I see Marlowe as having had two sides all these years: The single-minded painter isolated in her studio, continuously bringing mountains of rich artwork to life; and the joyful, attentive friend, teacher, and collaborator who issued a steady stream of letters (and, after a certain date, e-mails) as well as mail-art pieces and curatorial projects, all bearing unparalleled enthusiasm for other artists’ activities. She is that increasingly rare person who always picks up the phone if you dial her number. Yes, she’s home in the studio painting feverishly and, of course, she has time to talk.
Painters do work in isolation – it’s a necessity – and, as with all good painters, Marlowe’s work is truly a world unto itself. With the majority of her pieces being small and jewel-like, suggestive but usually abstract, and created with non-traditional techniques, it would be easy to think that they represent a primarily inward-looking process. However, that would be a grave misapprehension. In fact, Marlowe’s work is deeply informed by the world around her, and particularly by her travels.
A brilliant colorist, Marlowe added black to her palette after stints as a visiting artist in Barbados in 1986 and the Yucatan Peninsula in 1993, where she experienced the sudden drops to nightfall typical of places near the equator. The vivifying effect of black on the other colors she employs recalls for me another favorite painter, Henri Matisse. Caribbean influence also appears in the lushly lit and exotically populated underwater gardens of many of her paintings made in that period and since. And a longtime theme of houses took on new flavor with the hurricane-threatened shacks of another series that came out of those island visits.
Adding to the Mayan-inspired ziggurats and labyrinths that have always fascinated Marlowe (and which show up in tantalizing concrete poetry pieces as well as recent digital paintings), trips to Ireland in 1997, 2001, and 2005 brought ancient stone monoliths into her daily vocabulary. They found good company there with Marlowe’s various references to cave paintings, calligraphy, architecture, and historic maps. And then there’s Venice, which she visited in 1984 and 1989 and then returned to in 2006, 2008, and 2010 for artist’s residencies.
As a source for Marlowe’s dazzlingly layered and transparent colors, Venice is almost too obvious. The sun glinting off the water, the fresh and weathered colors of the houses and palazzos, and the mesmerizing glass, born in fire, all fit Marlowe’s vision like a glove (one 2010 example, titled Glass Games, is shown above at right). Recent years have found her spending longer and longer stints in that magical island city, where incidental facts of life such as the absence of cars and the presence of cats resonate with the Willie Marlowe I have always known, and where she clearly comes alive in new ways.

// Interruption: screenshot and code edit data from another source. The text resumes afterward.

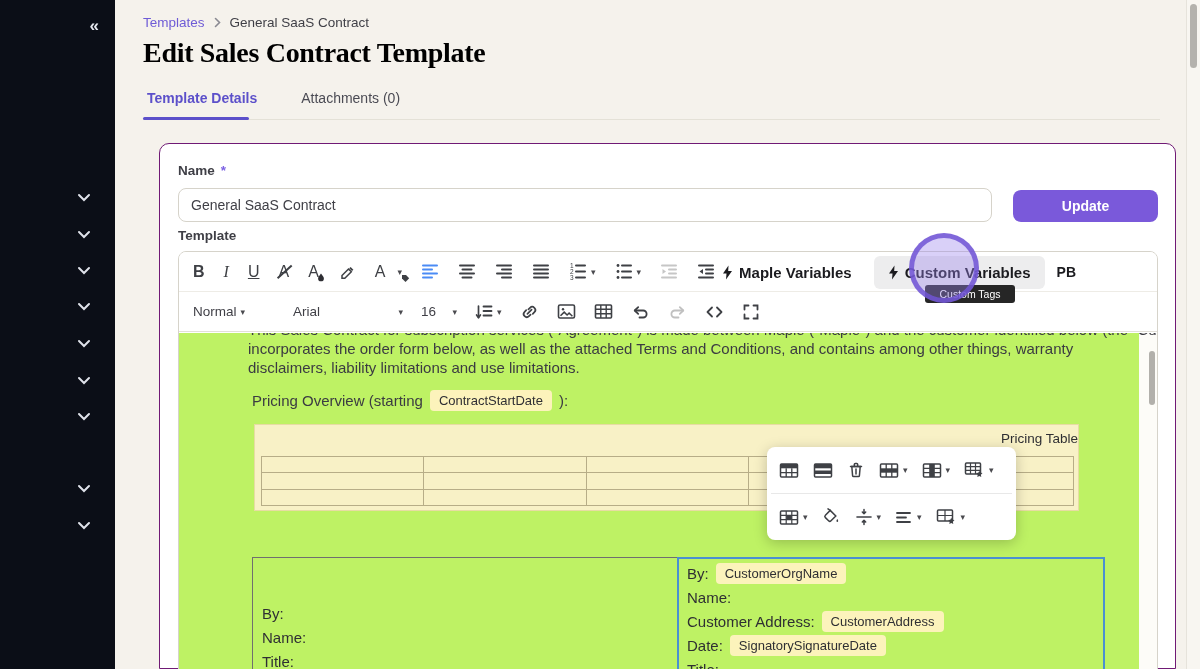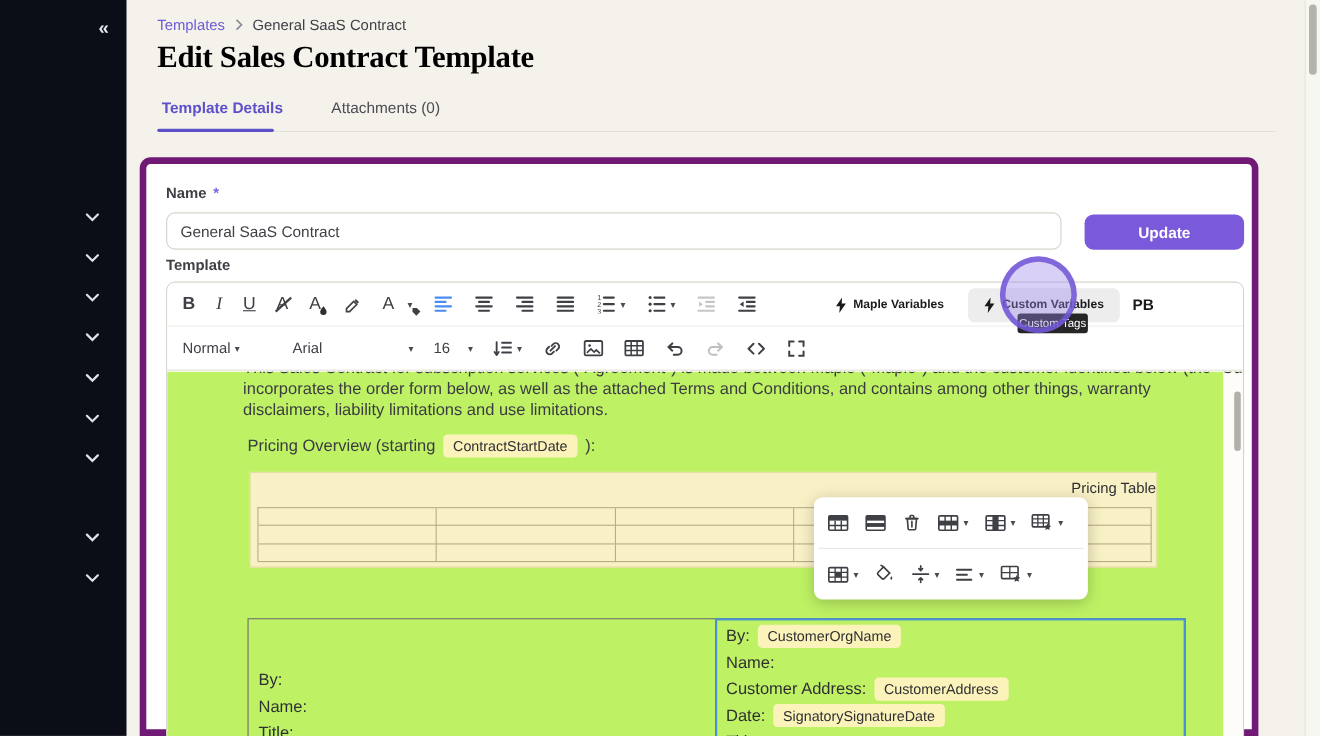--- a/index.html
+++ b/index.html
@@ -21,21 +21,21 @@
   .tab { color:#4b4b54; font-weight:500; cursor:pointer; padding:2px 4px; }
   .tab.active { color:#5c50ca; font-weight:700; }
   .tab-underline { position:absolute; left:28px; top:117px; width:106px; height:3px; background:#5c50ca; border-radius:3px; z-index:2;}
   .tabs-divider { position:absolute; left:28px; top:119px; width:1017px; height:1px; background:#e4e1d7; }
 
   
   .page-scroll { position:absolute; right:0; top:0; width:14px; height:669px; background:#f8f6f1; border-left:1px solid #e6e3db; }
   .page-scroll-thumb { position:absolute; left:3px; top:4px; width:7px; height:64px; background:#b4b2ad; border-radius:4px; }
 
   
-  .card { position:absolute; left:12px; top:143px; width:1017px; height:526px; background:#fff; border:6px solid #701a75; border-radius:10px 10px 0 0; }
+  .card { position:absolute; left:44px; top:143px; width:1017px; height:526px; background:#fff; border:1px solid #701a75; border-radius:10px 10px 0 0; }
   .field-label { position:absolute; font-size:13.5px; font-weight:600; color:#3f3f46; }
   .req { color:#7c62e3; margin-left:6px; font-weight:700; }
   .name-input { position:absolute; left:18px; top:44px; width:814px; height:34px; border:1px solid #d6d3ca; border-radius:8px; background:#fff; padding:0 12px; font-size:14px; color:#3f3f46; font-family:"Liberation Sans",sans-serif; outline:none; }
   .update-btn { position:absolute; left:853px; top:46px; width:145px; height:32px; background:#7a59da; border:none; border-radius:8px; color:#fff; font-size:14px; font-weight:700; cursor:pointer; font-family:"Liberation Sans",sans-serif; }
 
   
   .editor { position:absolute; left:18px; top:107px; width:980px; height:419px; border:1px solid #d6d3ca; border-radius:8px 8px 0 0; background:#fff; overflow:hidden; }
   .tb-row { position:relative; display:flex; align-items:center; height:40px; padding-left:14px; background:#fff; }
   .tb-row1 { border-bottom:1px solid #eeece6; gap:19px; }
   .tb-row2 { border-bottom:1px solid #e3e0d8; gap:18px; height:40px; }
@@ -43,21 +43,21 @@
   .ltr { font-size:16px; color:#3e4045; line-height:18px; }
   .ltr.b { font-weight:700; }
   .ltr.i { font-style:italic; font-family:"Liberation Serif", serif; }
   .ltr.u { text-decoration:underline; }
   .clearwrap { position:relative; }
   .clearwrap .slash { position:absolute; left:-3px; top:8px; width:19px; height:1.6px; background:#3e4045; transform:rotate(-42deg); }
   .dropglyph { position:relative; }
   .dropglyph svg { position:absolute; right:-6px; bottom:-2px; }
   .caret { font-size:9px; color:#4a4a4f; margin-left:4px; }
   .tb-right { position:absolute; right:81px; top:0; height:40px; display:flex; align-items:center; gap:12px; }
-  .var-btn { display:inline-flex; align-items:center; gap:6px; font-size:11px; font-weight:700; color:#1b1b1f; cursor:pointer; padding:8px 10px; border-radius:6px; }
+  .var-btn { display:inline-flex; align-items:center; gap:6px; font-size:15px; font-weight:700; color:#1b1b1f; cursor:pointer; padding:8px 10px; border-radius:6px; }
   .var-btn.pill { background:#ededee; padding:8px 14px; }
   .pb { font-size:14px; font-weight:700; color:#1b1b1f; cursor:pointer; }
   .dd-label { font-size:13.5px; color:#3f3f46; cursor:pointer; display:inline-flex; align-items:center; }
   .dd-normal { width:82px; justify-content:flex-start; }
   .dd-font { width:110px; justify-content:space-between; }
   .dd-size { width:36px; justify-content:space-between; }
 
   
   .doc { position:absolute; left:0; top:81px; right:0; bottom:0; background:#bef264; overflow:hidden; }
   .doc-gutter { position:absolute; right:0; top:0; width:18px; bottom:0; background:#fdfcf8; }
@@ -80,21 +80,21 @@
   
   .sig-table { position:absolute; left:73px; top:224px; width:853px; height:140px; border:1px solid #6f6f6f; display:flex; background:transparent; }
   .sig-cell { font-size:15px; color:#2f2f33; }
   .sig-left { width:426px; border-right:1px solid #6f6f6f; padding:44px 0 0 9px; }
   .sig-left div { line-height:24px; }
   .sig-right { width:427px; padding:3px 0 0 9px; position:relative; }
   .sig-right:after { content:""; position:absolute; inset:-1px; border:2px solid #4a90d2; pointer-events:none; }
   .sig-row { display:flex; align-items:center; gap:7px; height:24px; }
 
   
-  .tooltip { position:absolute; left:810px; top:285px; width:64px; height:18px; background:#262626; color:#fff; font-size:10.5px; border-radius:3px; display:flex; align-items:center; justify-content:center; z-index:60; }
+  .tooltip { position:absolute; left:810px; top:285px; width:90px; height:18px; background:#262626; color:#fff; font-size:10.5px; border-radius:3px; display:flex; align-items:center; justify-content:center; z-index:60; }
   .spot-circle { position:absolute; left:794px; top:233px; width:70px; height:70px; border-radius:50%; border:5px solid rgba(113,85,213,.85); background:rgba(156,131,236,.38); z-index:70; pointer-events:none; }
 
   svg.ic { display:block; }
   svg.ic * { vector-effect:non-scaling-stroke; }
 </style>
 </head>
 <body>
 
 <aside class="sidebar">
   <span class="sb-collapse">«</span>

The work inspired by her stays in Venice is perhaps most meaningfully captured in Marlowe’s use of portals. The city has countless covered passageways, doors, and windows that suggest these arched entries into and out of the paintings. While her work has always been given to structure, the more recent Venice paintings take on new aspects of architectural rigor, sometimes flattened into pre-Renaissance perspective, other times opened into multiple dimensions. Stage-like spaces are often suggested as well, wherein Marlowe’s biomorphic figures dance and swirl, a connecting element through most of her work, whether painted, constructed or collaged, whether brightly colored or in black and white, whether shiny, flat or textured. These gestural forms represent life, ideas, dreams, poetry, fabric and glass – everything that embodies the precious elements of Willie’s world.
Stepping into that world through any of the many entries she offers gives the viewer of a Marlowe painting or series a new experience, belying the deeply historic sources that inform it. Ultimately, it is this freshness, inexplicably available to the painter in her studio over decades of constant effort, that makes the work irresistible. Equally, the artist’s rigorous attention to detail, masterful technique, and commitment to a personal vision make it lasting – and important.
David Brickman, October 2010
Wingspan 2010 modular installation, acrylic on paper mounted on wood panels, 80" x 110"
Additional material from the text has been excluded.